Should you find from the evidence, under the instructions and beyond a reasonable doubt, that the defendant is guilty as charged of Burglary Second Degree After Conviction of Two Felonies, you will so state in your verdict and it will then be your duty to assess the punishment therefor within the provisions of the law as set out herein; but if you do not find beyond a reasonable doubt that the defendant has heretofore been convicted of two felonies, as charged in the Complaint and Information set out herein, then you will find the defendant not guilty of Burglary Second Degree After Former Conviction of Two Felonies, and it will then be your duty to assess the punishment for the crime of Burglary Second Degree within the provisions of the law set out in these instructions, and you will disregard that portion of the charge alleging the commission of the crime "After Former Conviction of a Felony."

¶17 Further, no objections were made to these instructions at trial nor were any proposed instructions offered. The instructions given adequately covered the subject matter, therefore the proposition of error is without merit. Tedder v. State, 540 P.2d 582 (Okl.Cr. 1975).

¶18 The appellant argues as his fifth assignment of error, that because the information charged him with "after former conviction of a felony," (emphasis added) the conviction that he received pursuant to the two felony portion of 21 O.S.Supp. 1979 § 51 [21-51](B) is erroneous. This argument is without merit.
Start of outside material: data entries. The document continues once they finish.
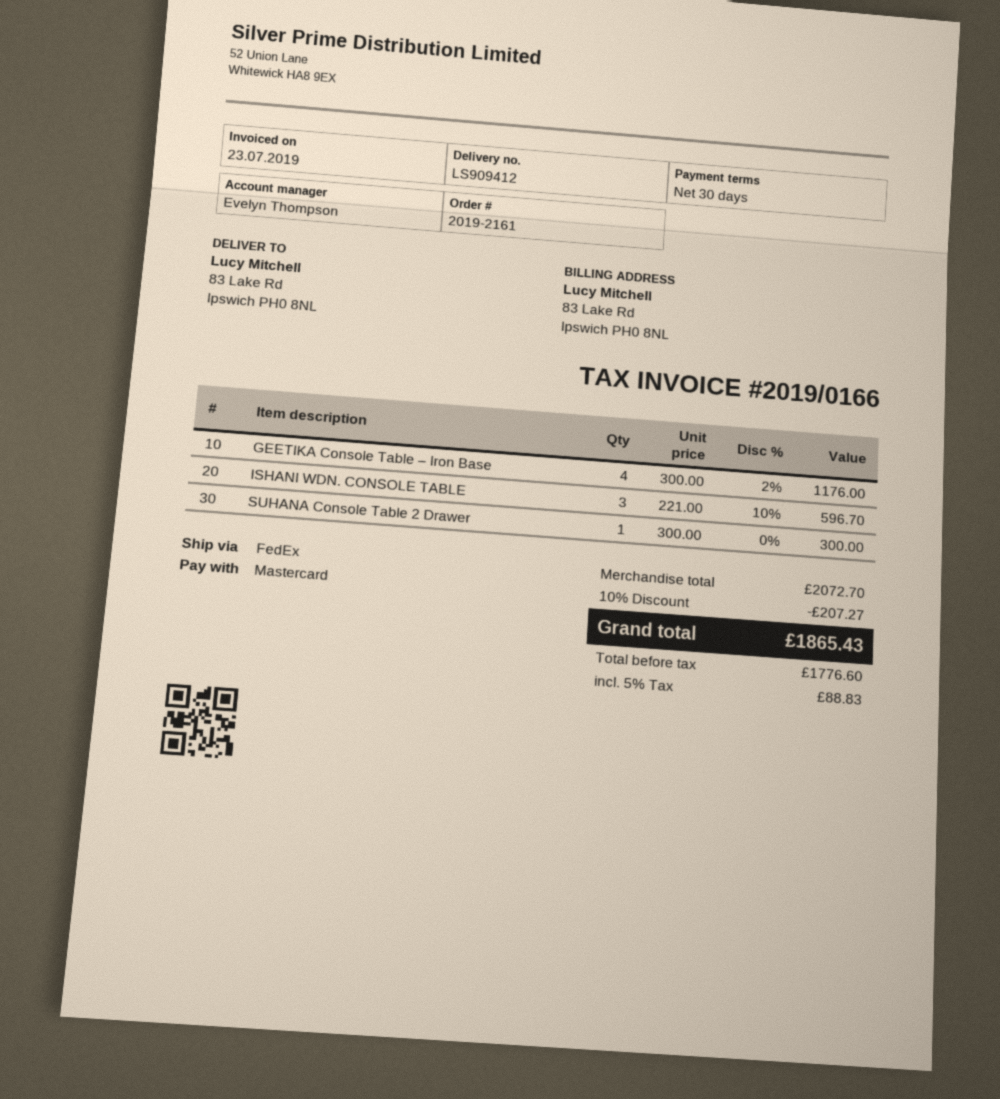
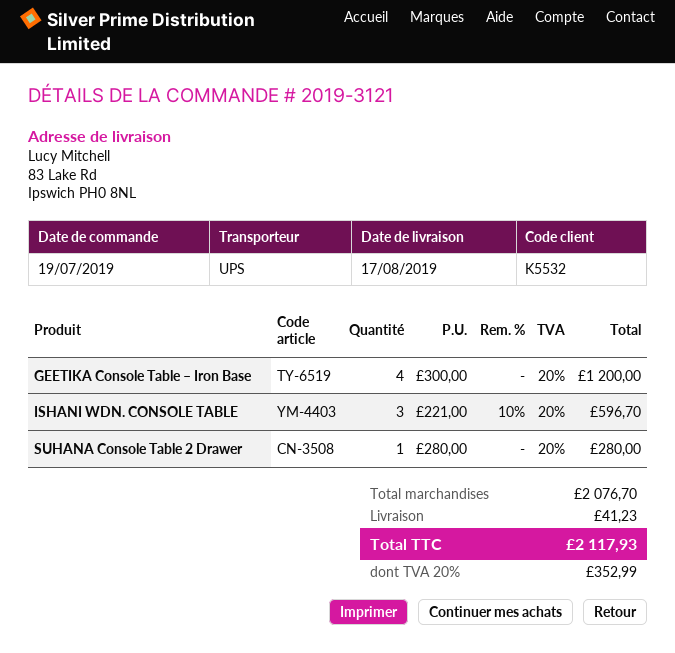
order number: 2019-2161 -> 2019-3121
shipping method: FedEx -> UPS
GEETIKA Console Table – Iron Base: 4 x 300.00 - 2% = 1176.00 -> 4 x 300.00 = 1200.00
SUHANA Console Table 2 Drawer: 1 x 300.00 = 300.00 -> 1 x 280.00 = 280.00
subtotal: 2072.70 -> 2076.70
discount: 10% = 207.27 -> none
shipping: none -> 41.23
tax: 5% = 88.83 -> 20% = 352.99
total: 1865.43 -> 2117.93

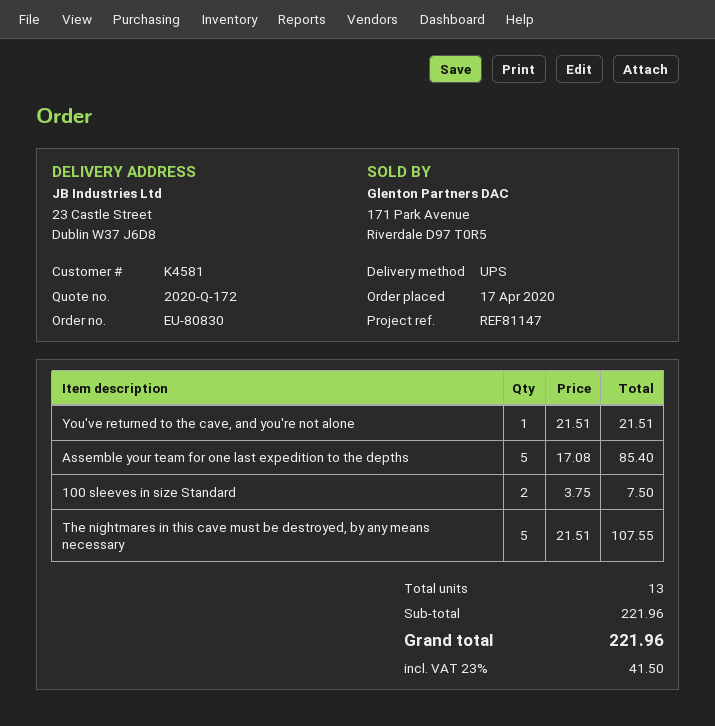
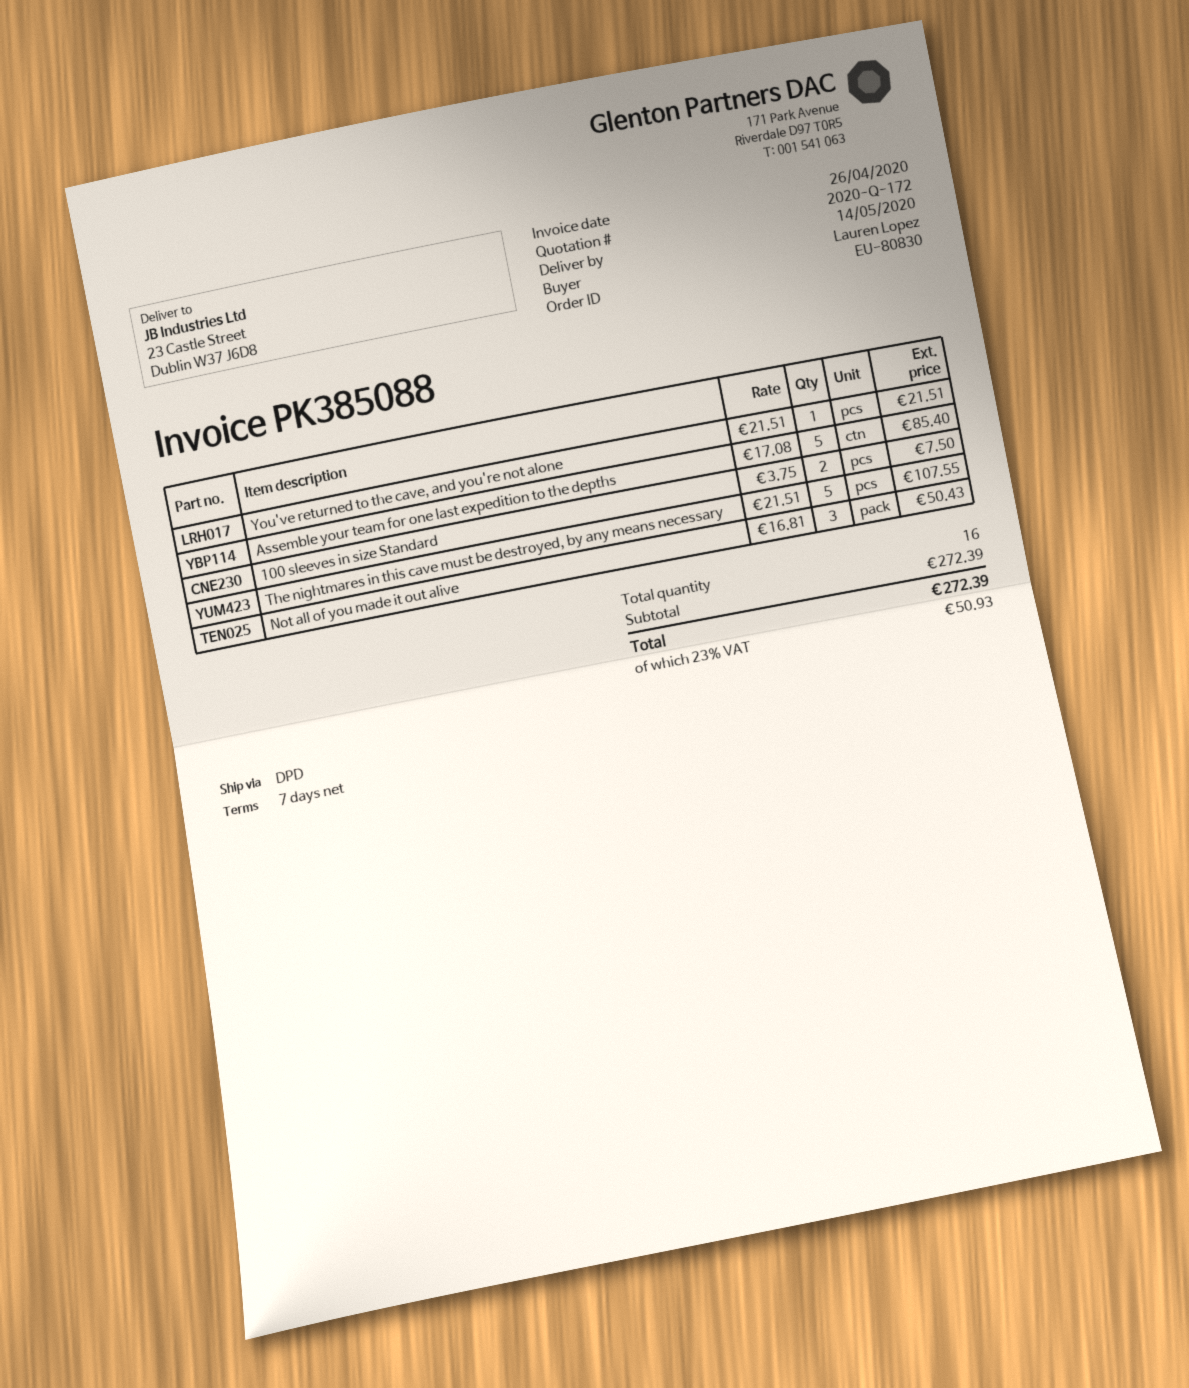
shipping method: UPS -> DPD
Not all of you made it out alive: none -> 3 x 16.81 = 50.43
total quantity: 13 -> 16
subtotal: 221.96 -> 272.39
tax: 23% = 41.50 -> 23% = 50.93
total: 221.96 -> 272.39

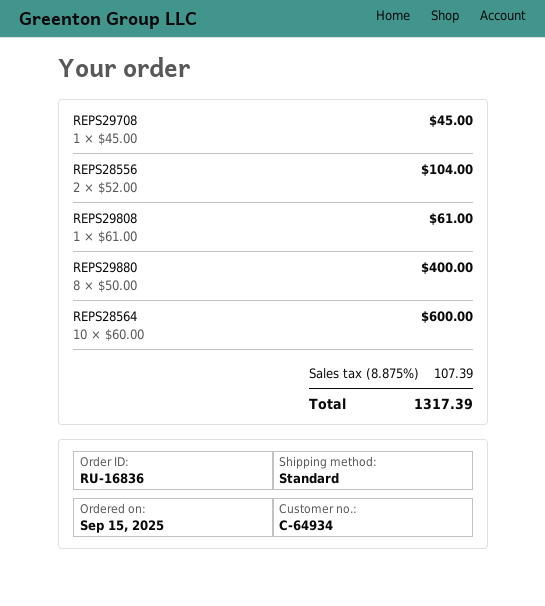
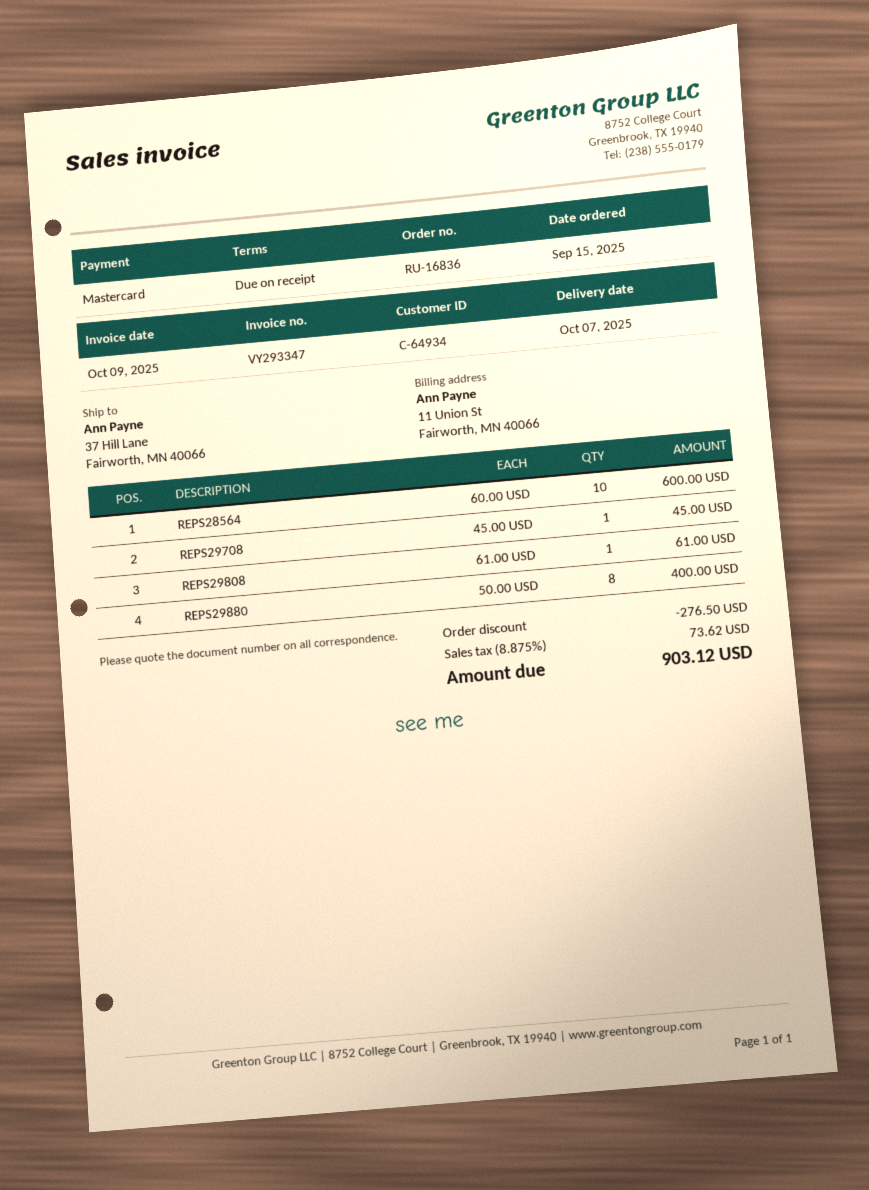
REPS28556: 2 x 52.00 = 104.00 -> none
discount: none -> 276.50
tax: 8.875% = 107.39 -> 8.875% = 73.62
total: 1317.39 -> 903.12

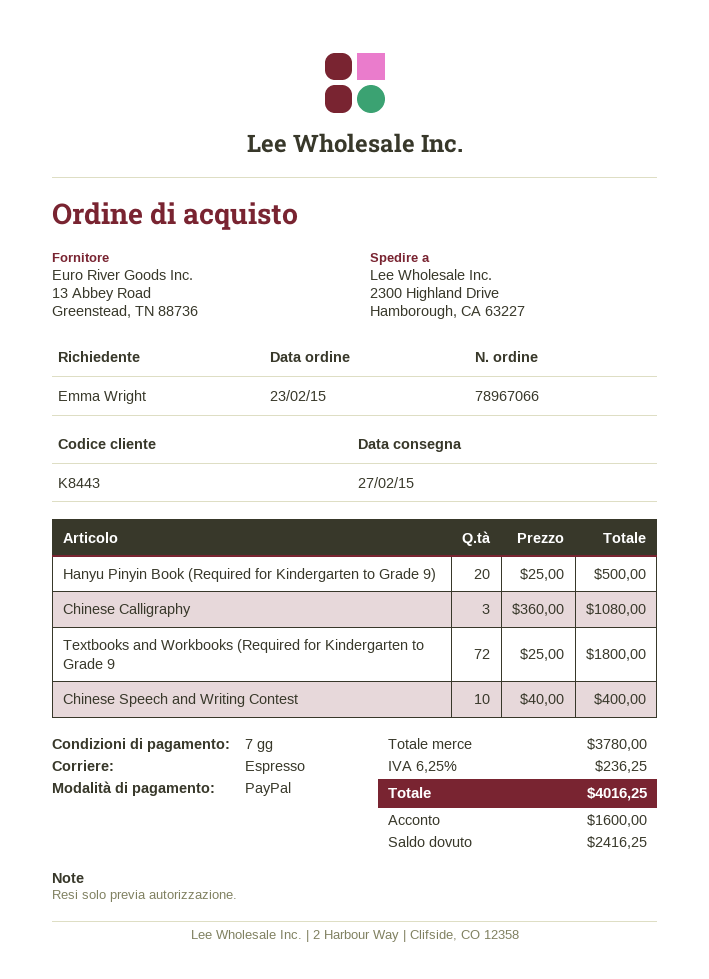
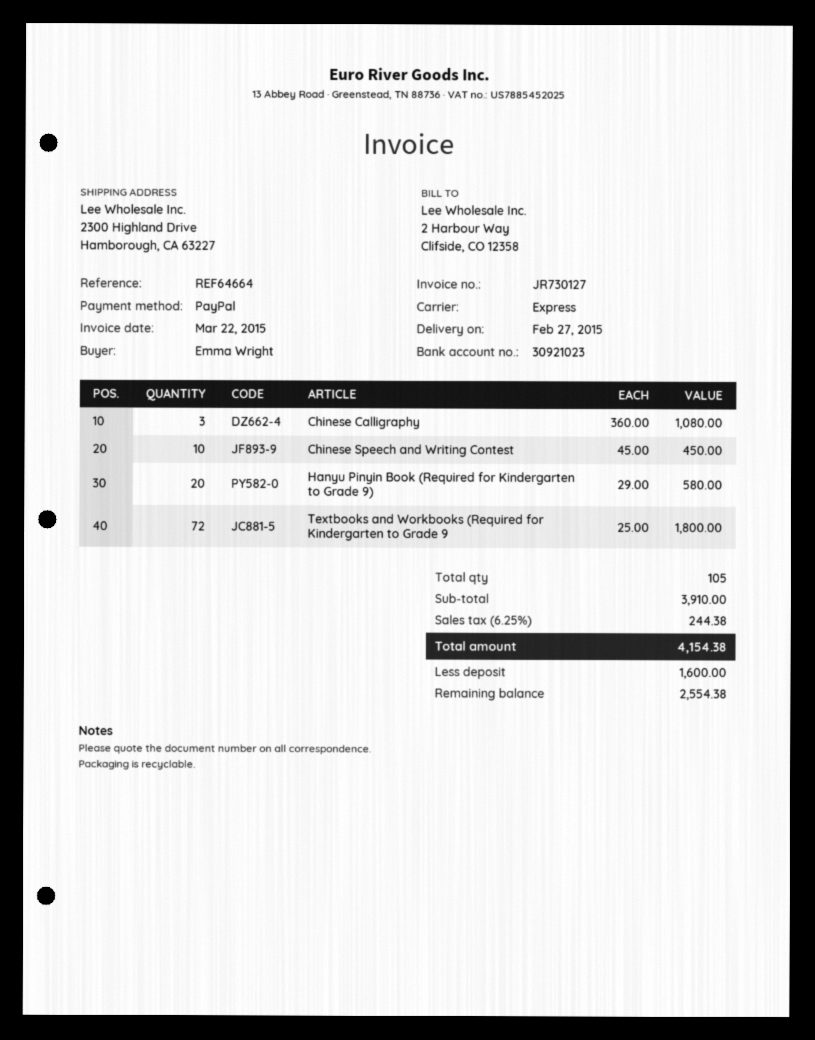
Hanyu Pinyin Book (Required for Kindergarten to Grade 9): 20 x 25.00 = 500.00 -> 20 x 29.00 = 580.00
Chinese Speech and Writing Contest: 10 x 40.00 = 400.00 -> 10 x 45.00 = 450.00
subtotal: 3780.00 -> 3910.00
tax: 6.25% = 236.25 -> 6.25% = 244.38
total: 4016.25 -> 4154.38
balance: 2416.25 -> 2554.38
¶19 From the record it is clear that the information met the requirements of Sloan v. State, 489 P.2d 774 (Okl.Cr. 1971), and 22 O.S. 1981 § 401 [22-401]. Pursuant to Sloan, the information was divided into two parts. The first page contained the elements of the offense charged enabling the appellant to adequately prepare his defense. The second page contained the prior convictions the State planned to use to convict the appellant under 21 O.S. 1981 § 51 [21-51]. We cannot agree with the appellant that even though the State listed and proved two prior unrelated felony convictions pursuant to § 51(B), the fact that it prefaced its charge with "after the former conviction of a felony" rendered a conviction under the two-felony portion of § 51(B) impermissible. To uphold such an argument would be to hold the State to a degree of technicality concerning informations which heretofore has been neither required nor expected. The appellant's argument concerning this issue is therefore denied.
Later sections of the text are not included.